Iniciativas para geração de renda, a partir dos princípios da economia popular solidária, garantem também formação política, além de independência financeira para mulheres

Por Isabela Vieira – Jubileu Sul Brasil*

Ao longo dos 25 anos de história, a Rede Jubileu Sul vem atuando em territórios de todo o país, constatando sempre que as mulheres são as mais afetadas pela violência, pelo desemprego, pela retirada de direitos sociais e de políticas públicas. Como lutar pela reparação das dívidas sem considerar a centralidade e o papel da mulher nesse embate? É neste contexto que a Ação “Mulheres por Reparação das Dívidas Sociais” surge e se fortalece. 

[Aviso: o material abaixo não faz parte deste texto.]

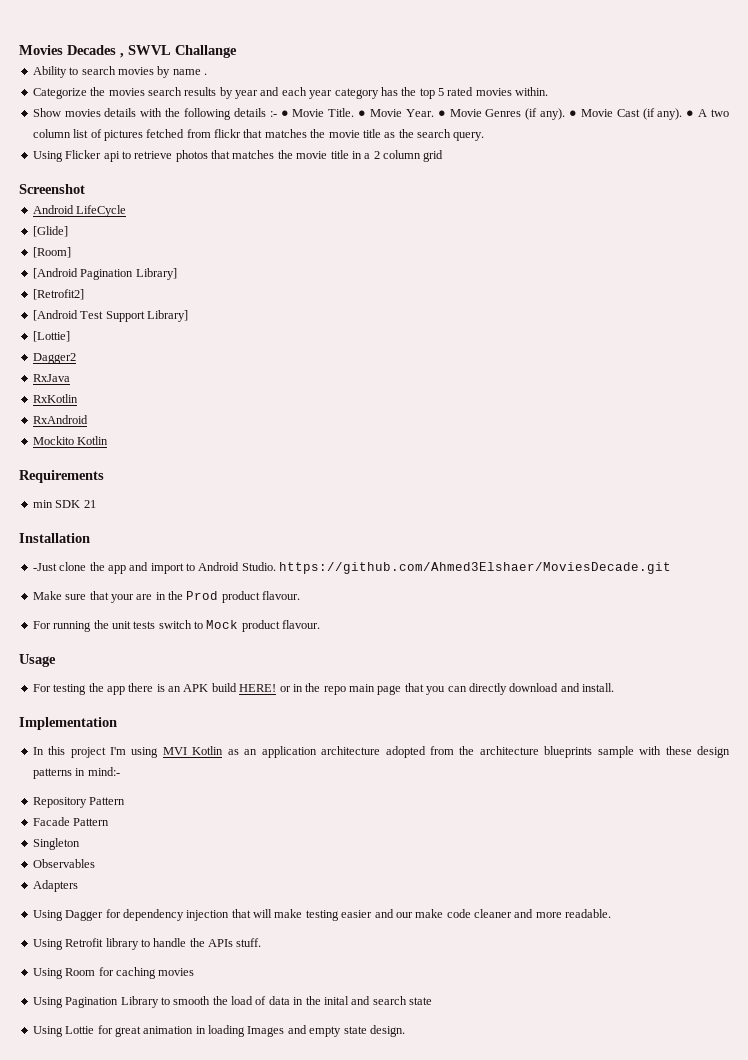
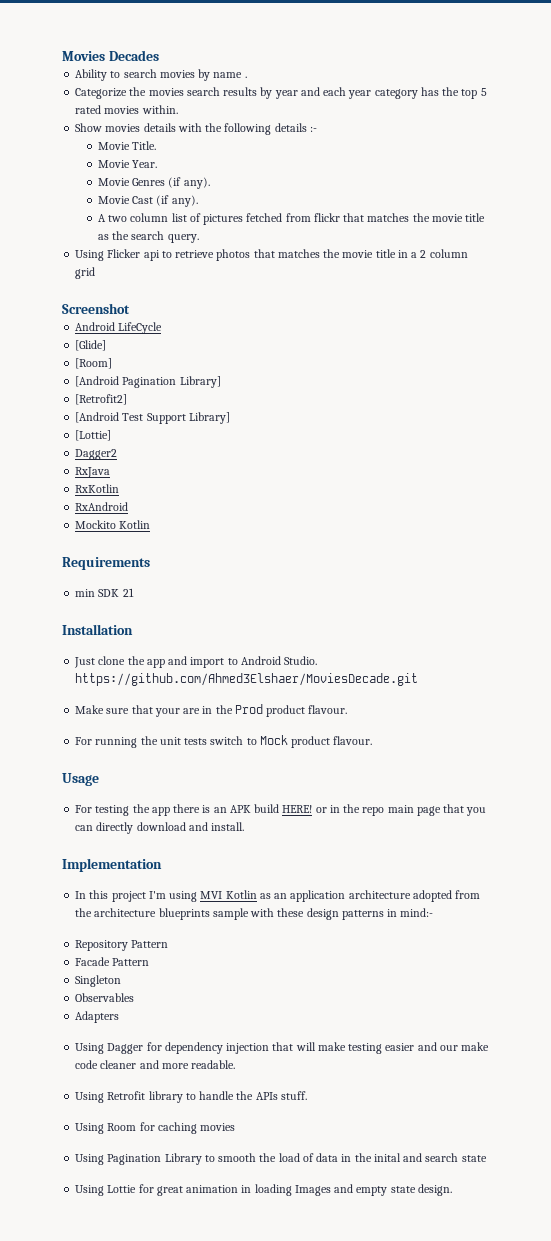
[120,45,237,58] , SWVL Challange -> (159, 55) none
[280,110,289,117] ● -> (317, 129) //
[358,110,367,117] ● -> (157, 145) //
[437,110,446,117] ● -> (158, 164) //
[569,110,578,117] ● -> (210, 183) //
[686,110,695,117] ● -> (198, 201) //
[32,563,57,571] -Just -> [74,657,96,668] Just

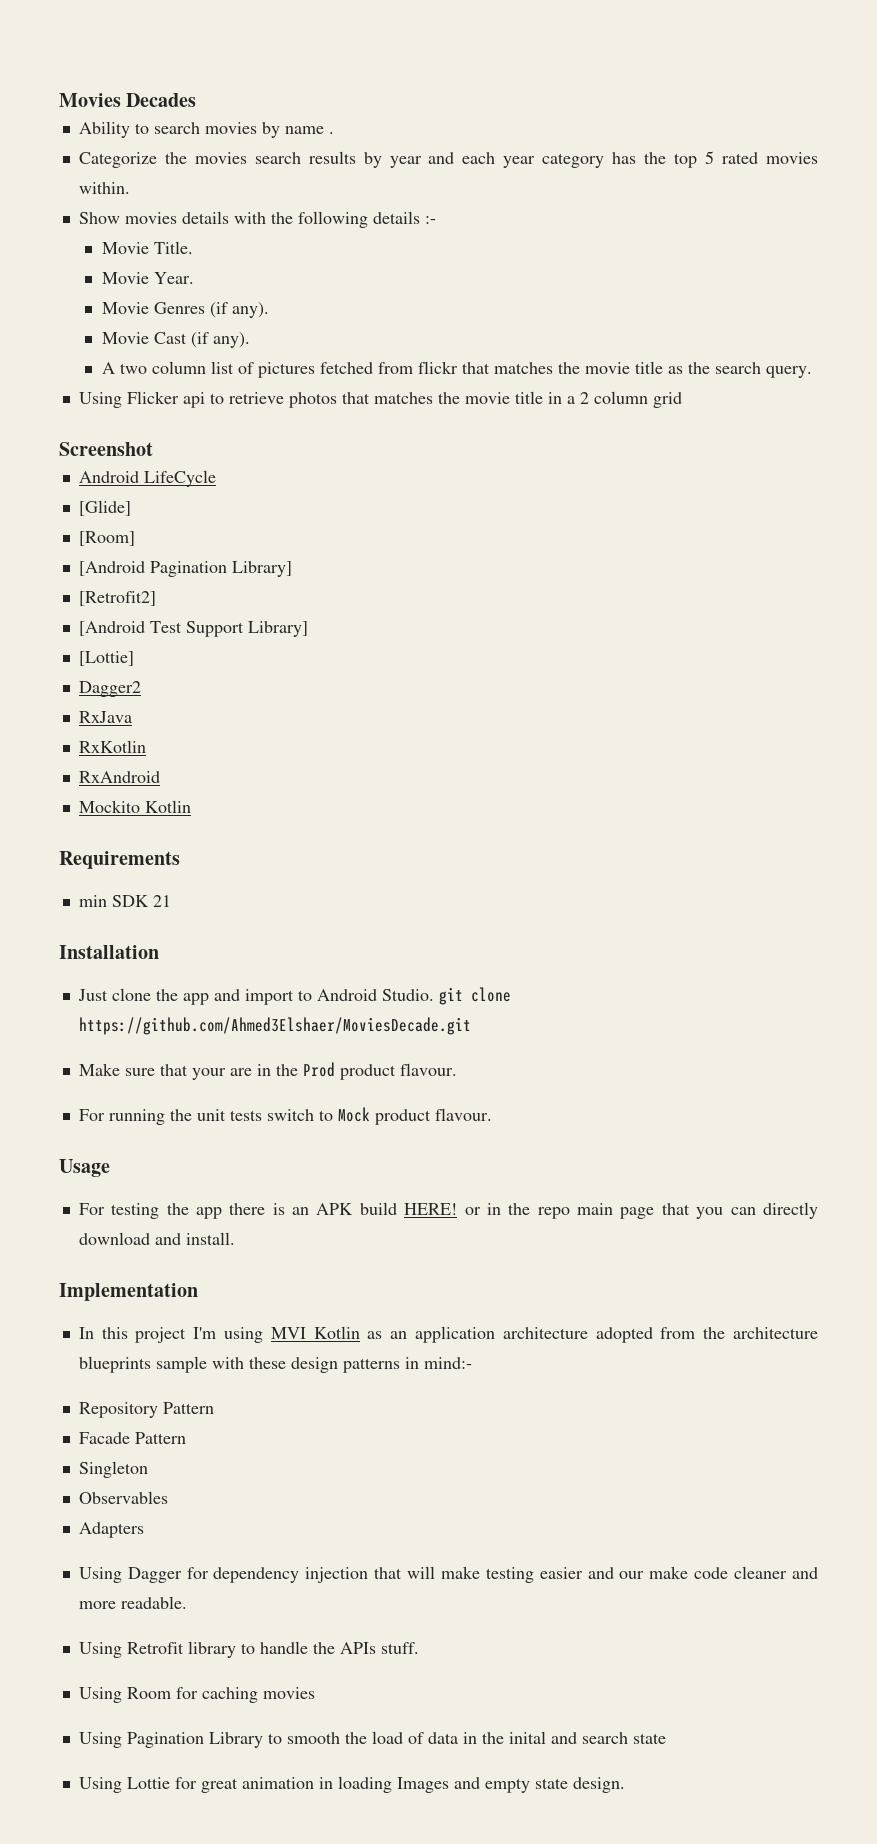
(318, 660) none -> [438,987,511,1005] git clone

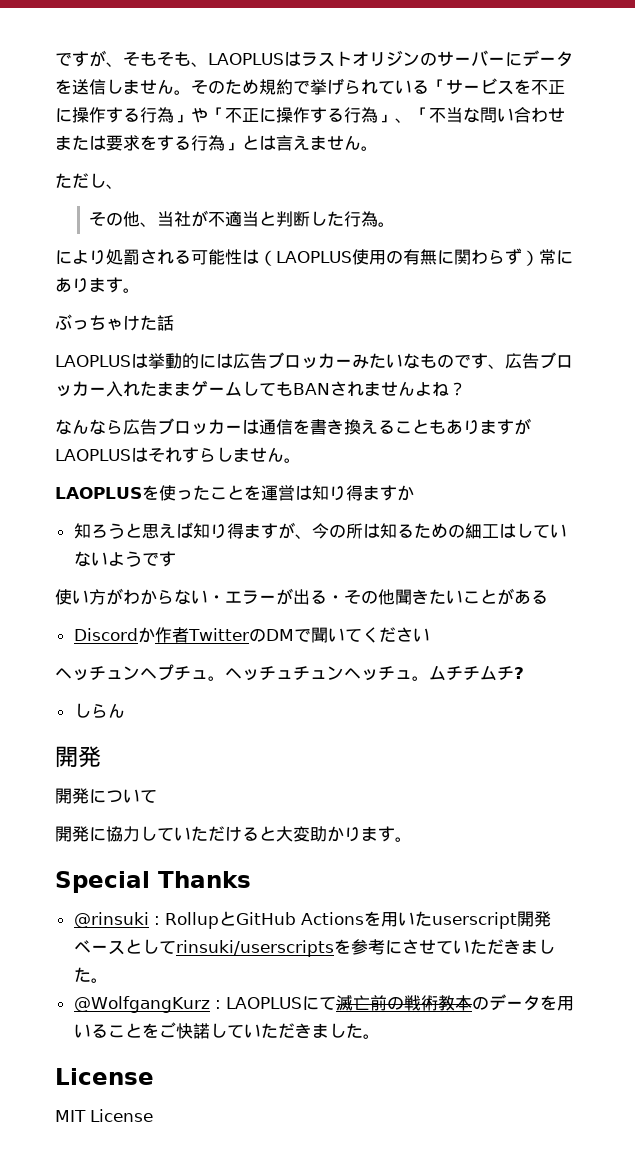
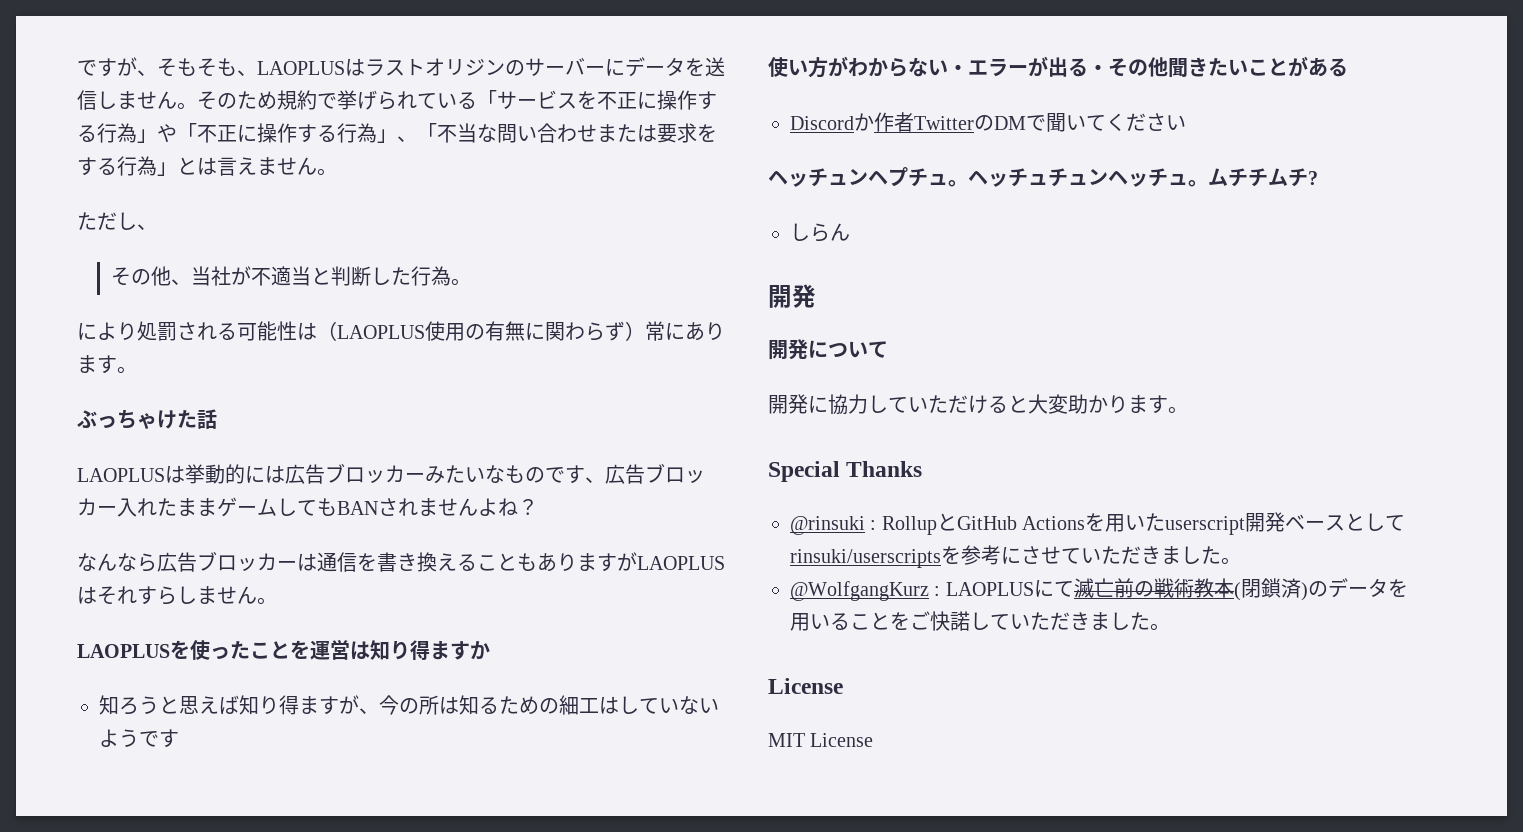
(472, 1003) none -> [1233,578,1308,601] (閉鎖済)

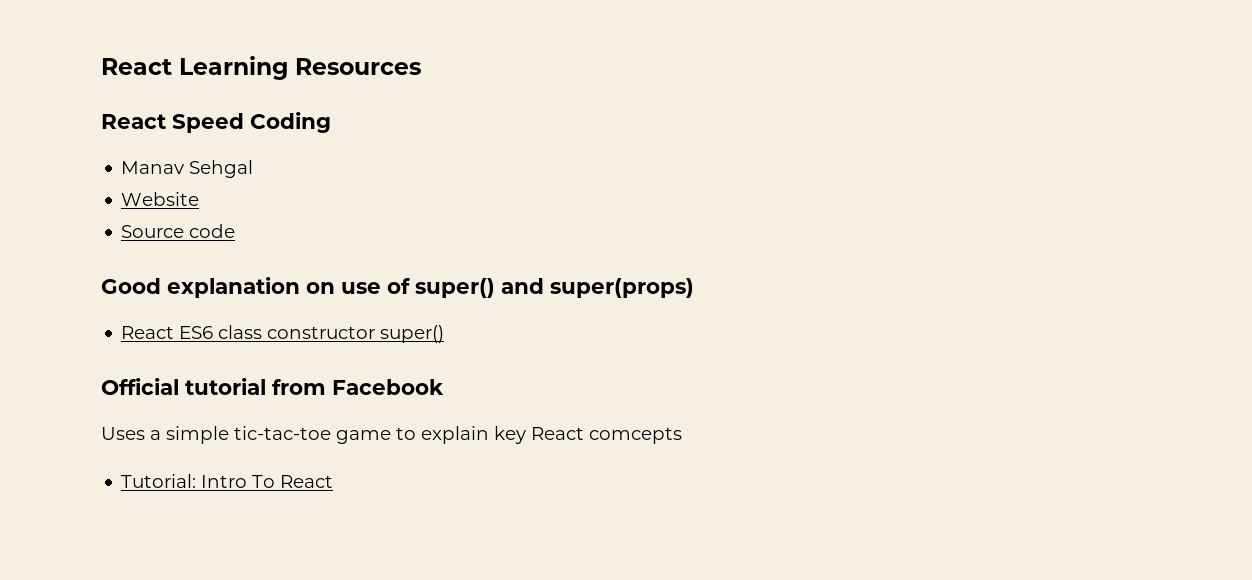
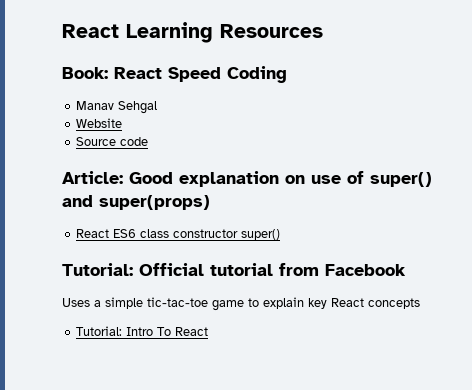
(421, 66) none -> [62,67,108,79] Book:
(236, 231) none -> [62,171,123,184] Article:
(445, 334) none -> [62,263,133,276] Tutorial:
[589,427,682,444] comcepts -> [368,298,420,309] concepts

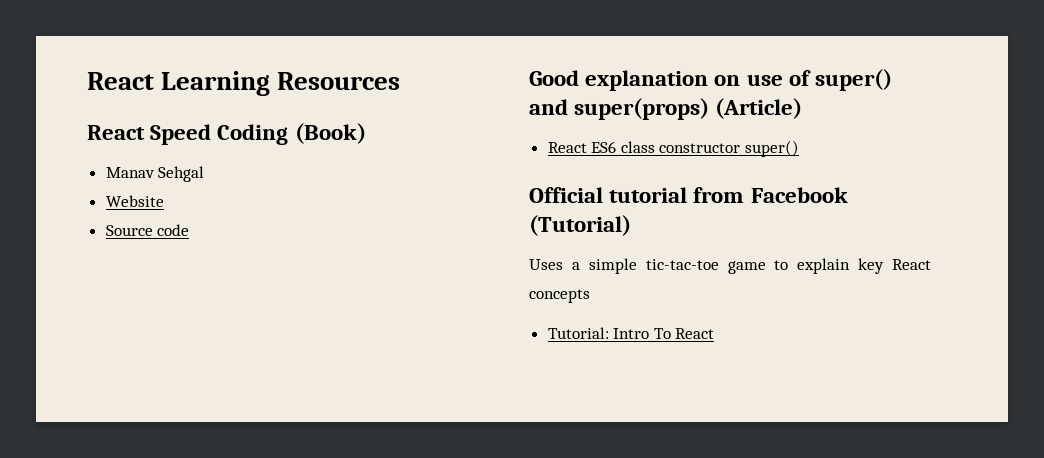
[62,67,108,79] Book: -> (401, 81) none
(287, 74) none -> [294,123,366,144] (Book)
[62,171,123,184] Article: -> (190, 230) none
(210, 202) none -> [715,98,803,119] (Article)
[62,263,133,276] Tutorial: -> (800, 148) none
(406, 270) none -> [529,215,631,236] (Tutorial)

Quando falamos em pobreza social também falamos de moradia, segurança alimentar, educação, saúde e lazer. Na teoria são direitos garantidos pela Constituição Federal a toda a população brasileira. No entanto, mais de 30%, cerca de 62,5 milhões de pessoas, não têm acesso a esses direitos e sofrem com as dívidas sociais históricas. 

Nesse cenário é essencial apoiar a luta das comunidades, especialmente a partir das mulheres, compartilhando momentos formativos, incentivando atividades culturais e viabilizando iniciativas da economia popular solidária para gerar renda e trabalho.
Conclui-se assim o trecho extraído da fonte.